Despite her background in the mortgage, title and affordable housing industry going back to the 1980s, Attaway said she did not know much about public housing and housing assistance when she joined the Board. That changed quickly.
“As I learned more, how can you not care about this? You want people to come off public assistance and become self-sufficient.”
Under her leadership, the agency – now known as Fort Worth Housing Solutions — has closed all three of Fort Worth’s former, red-brick public housing communities – Ripley Arnold Place, Butler Place and Cavile Place. The sale of Ripley Arnold in 2001 was a watershed experience for Attaway.
“That was my first major development that I was a part of,” she said. “We sold it for a higher price than the appraised value. What we did was so important. We were pioneers in this kind of thing.”
The mission was to move former residents of those communities to homes of their choice in areas of higher opportunity with better access to jobs, good schools and transportation. “Deconcentrating poverty” is at the heart of Fort Worth Housing Solutions’ efforts.
“We didn’t want to ever concentrate low-income people in one place again,” she said.
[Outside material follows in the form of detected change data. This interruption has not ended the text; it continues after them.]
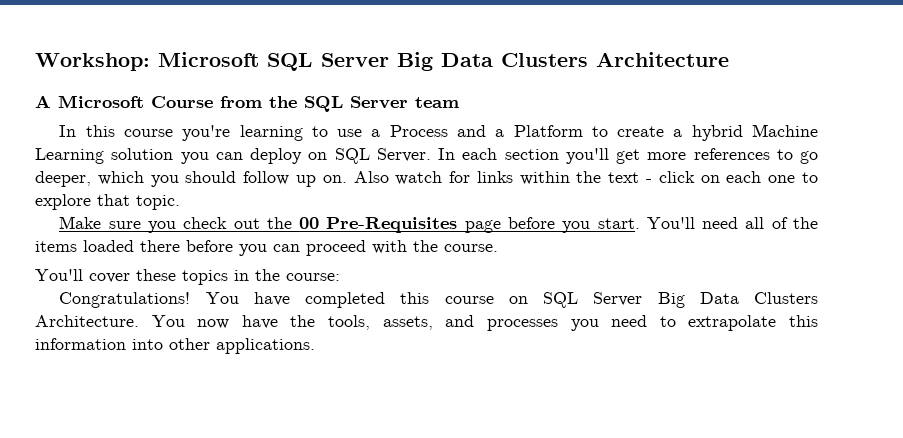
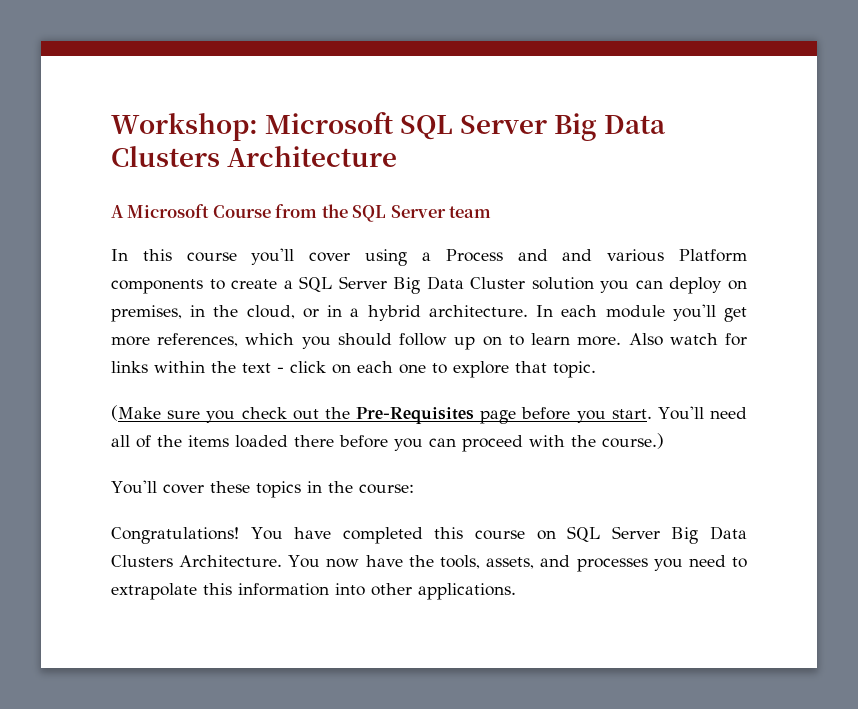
[182,124,818,141] [35,148,104,164] you're learning to use a Process and a Platform to create a hybrid Machine Learning -> [251,248,748,266] [111,276,526,294] you'll cover using a Process and and various Platform components to create a SQL Server Big Data Cluster
[334,148,431,164] SQL Server. -> [111,305,528,322] premises, in the cloud, or in a hybrid architecture.
[504,149,559,160] section -> [605,305,665,318] module
[693,148,818,164] [35,171,91,187] references to go deeper, -> [157,333,239,347] references,
[322,175,347,183] on. -> [482,333,622,346] on to learn more.
[59,216,102,229] Make -> [111,405,161,421] (Make
[299,217,320,229] 00 -> (350, 413) none
[444,244,498,252] course. -> [602,433,664,449] course.)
Today, FWHS owns 38 mixed-income, multifamily communities and a total 6,797 units offered at affordable and workforce rents throughout Fort Worth. Participants in FWHS programs are provided opportunities to increase their education and technical skills, improve financial literacy, and move toward self-sufficiency and homeownership.
“I want children to live in place where they can grow up differently than they may have done before,” Attaway said. “The goal is to expose, educate and elevate.”
Mrs. Attaway has spent the bulk of her professional career with American Dream Companies. She’s also worked with the Small Business Administration Disaster Recovery Division in 2006 and 2010, providing residential and commercial underwriting decisions for victims of Katrina and Sandy storm disasters.
A native of Jacksonville, Fla., Attaway moved to Texas with her family when she was 8 years old. She lives in Fort Worth with her husband Major Attaway, former Director of Development for the Fort Worth Metropolitan Black Chamber of Commerce. Their son, Major Attaway, is a New York-based actor.